For small, superficial tumors that sit away from the pancreatic duct, surgeons can often perform an enucleation, essentially shelling out just the tumor while leaving the rest of the pancreas intact. This is a less invasive option with a quicker recovery. When the tumor is embedded deeper in the pancreas or sits close to the duct, a more formal resection is needed, removing a section of the pancreas along with the tumor. Both approaches can often be done laparoscopically, meaning smaller incisions and shorter hospital stays.
For patients with benign tumors who undergo surgery, survival rates are excellent, reaching 100% in some studies. The picture is very different for the roughly 13% of insulinomas that turn out to be malignant. Malignant insulinomas carry a much worse outlook, with one retrospective study reporting a five-year survival rate of only 24% and insulinoma-related death in 77% of those patients over follow-up periods ranging from one month to 25 years.
Managing Symptoms Before or Without Surgery
For patients waiting for surgery or those who can’t undergo an operation, medication can help control blood sugar. The most commonly used drug works by opening specific channels in insulin-producing cells, which reduces insulin release. This effect is reversible and can keep blood sugar from dropping to dangerous levels.

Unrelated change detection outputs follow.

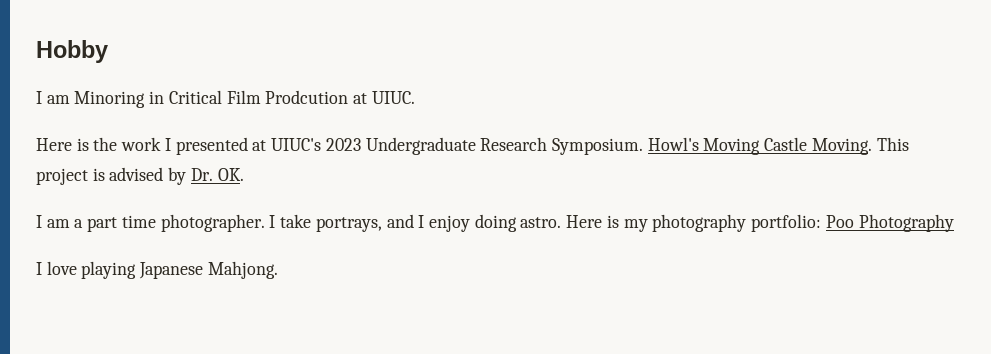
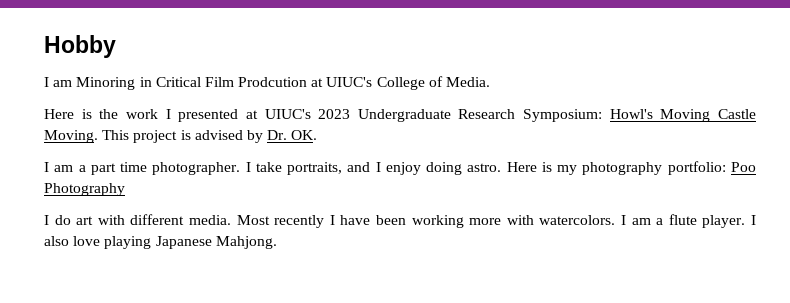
- I am Minoring in Critical Film Prodcution at UIUC.
+ I am Minoring in Critical Film Prodcution at UIUC's College of Media.
- Here is the work I presented at UIUC's 2023 Undergraduate Research Symposium. Howl's Moving Castle Moving.
+ Here is the work I presented at UIUC's 2023 Undergraduate Research Symposium: Howl's Moving Castle Moving.
- I take portrays, and I enjoy doing astro.
+ I take portraits, and I enjoy doing astro.
- I love playing Japanese Mahjong.
+ I do art with different media. Most recently I have been working more with watercolors. I am a flute player. I also love playing Japanese Mahjong.

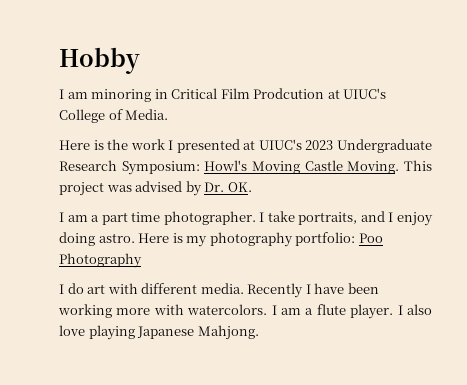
- I am Minoring in Critical Film Prodcution at UIUC's College of Media.
+ I am minoring in Critical Film Prodcution at UIUC's College of Media.
- This project is advised by Dr. OK.
+ This project was advised by Dr. OK.
- Most recently I have been working more with watercolors.
+ Recently I have been working more with watercolors.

Frequent small meals, especially ones rich in complex carbohydrates, also help smooth out blood sugar swings. Some patients carry glucose tablets or sugary drinks to treat sudden episodes. These strategies manage symptoms but don’t address the tumor itself, making surgery the preferred approach whenever possible.
Benign vs. Malignant Insulinomas
The single most important factor in long-term outlook is whether the tumor is benign or malignant. Benign insulinomas, which account for about 87% of cases, are typically small, solitary, and confined to the pancreas. Once removed, they rarely come back. Malignant insulinomas may have already spread to the liver or nearby lymph nodes by the time they’re found. Signs that raise suspicion for malignancy include larger tumor size and evidence of spread on imaging.
There is no reliable way to distinguish benign from malignant insulinomas before surgery based on symptoms alone, since both types cause the same low blood sugar episodes. The distinction is usually made by a pathologist examining the removed tissue, or by the presence of metastases on preoperative imaging.